The task ▸ Check every line in the listing below for "Core". Copy the ones where it occurs.
══ Dataset records
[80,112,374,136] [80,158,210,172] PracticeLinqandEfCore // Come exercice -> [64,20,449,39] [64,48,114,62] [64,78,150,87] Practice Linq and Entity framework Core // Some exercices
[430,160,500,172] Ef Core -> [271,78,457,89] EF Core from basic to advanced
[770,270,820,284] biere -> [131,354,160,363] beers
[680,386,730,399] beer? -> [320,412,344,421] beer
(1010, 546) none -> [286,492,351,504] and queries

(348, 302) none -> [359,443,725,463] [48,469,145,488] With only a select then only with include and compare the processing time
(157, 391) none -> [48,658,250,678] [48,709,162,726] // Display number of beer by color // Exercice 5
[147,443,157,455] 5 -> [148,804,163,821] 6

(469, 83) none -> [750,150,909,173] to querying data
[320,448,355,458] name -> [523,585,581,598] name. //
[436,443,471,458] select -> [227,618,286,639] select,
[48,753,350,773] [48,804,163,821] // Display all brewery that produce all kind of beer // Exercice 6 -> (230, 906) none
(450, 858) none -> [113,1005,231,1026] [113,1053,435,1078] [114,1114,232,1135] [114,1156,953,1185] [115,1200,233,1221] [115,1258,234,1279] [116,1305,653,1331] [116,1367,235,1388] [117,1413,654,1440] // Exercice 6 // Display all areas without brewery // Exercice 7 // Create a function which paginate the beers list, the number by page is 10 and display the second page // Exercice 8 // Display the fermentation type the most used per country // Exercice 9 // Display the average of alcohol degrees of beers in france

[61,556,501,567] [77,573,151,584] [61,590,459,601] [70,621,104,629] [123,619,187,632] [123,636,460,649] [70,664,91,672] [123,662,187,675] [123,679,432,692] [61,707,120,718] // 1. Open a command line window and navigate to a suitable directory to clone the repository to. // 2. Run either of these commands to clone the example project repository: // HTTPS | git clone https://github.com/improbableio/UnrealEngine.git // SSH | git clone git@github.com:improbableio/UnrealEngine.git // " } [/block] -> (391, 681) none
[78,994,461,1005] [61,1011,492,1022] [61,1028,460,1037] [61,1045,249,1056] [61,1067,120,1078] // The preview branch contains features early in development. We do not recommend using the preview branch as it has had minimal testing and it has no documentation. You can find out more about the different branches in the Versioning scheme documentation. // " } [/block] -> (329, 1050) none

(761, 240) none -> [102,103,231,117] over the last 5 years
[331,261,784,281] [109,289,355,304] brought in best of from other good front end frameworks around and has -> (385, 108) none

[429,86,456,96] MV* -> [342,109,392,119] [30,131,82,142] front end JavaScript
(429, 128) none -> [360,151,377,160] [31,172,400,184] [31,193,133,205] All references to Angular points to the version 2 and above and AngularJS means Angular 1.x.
════
Output of the task ▸
[80,112,374,136] [80,158,210,172] PracticeLinqandEfCore // Come exercice -> [64,20,449,39] [64,48,114,62] [64,78,150,87] Practice Linq and Entity framework Core // Some exercices
[430,160,500,172] Ef Core -> [271,78,457,89] EF Core from basic to advanced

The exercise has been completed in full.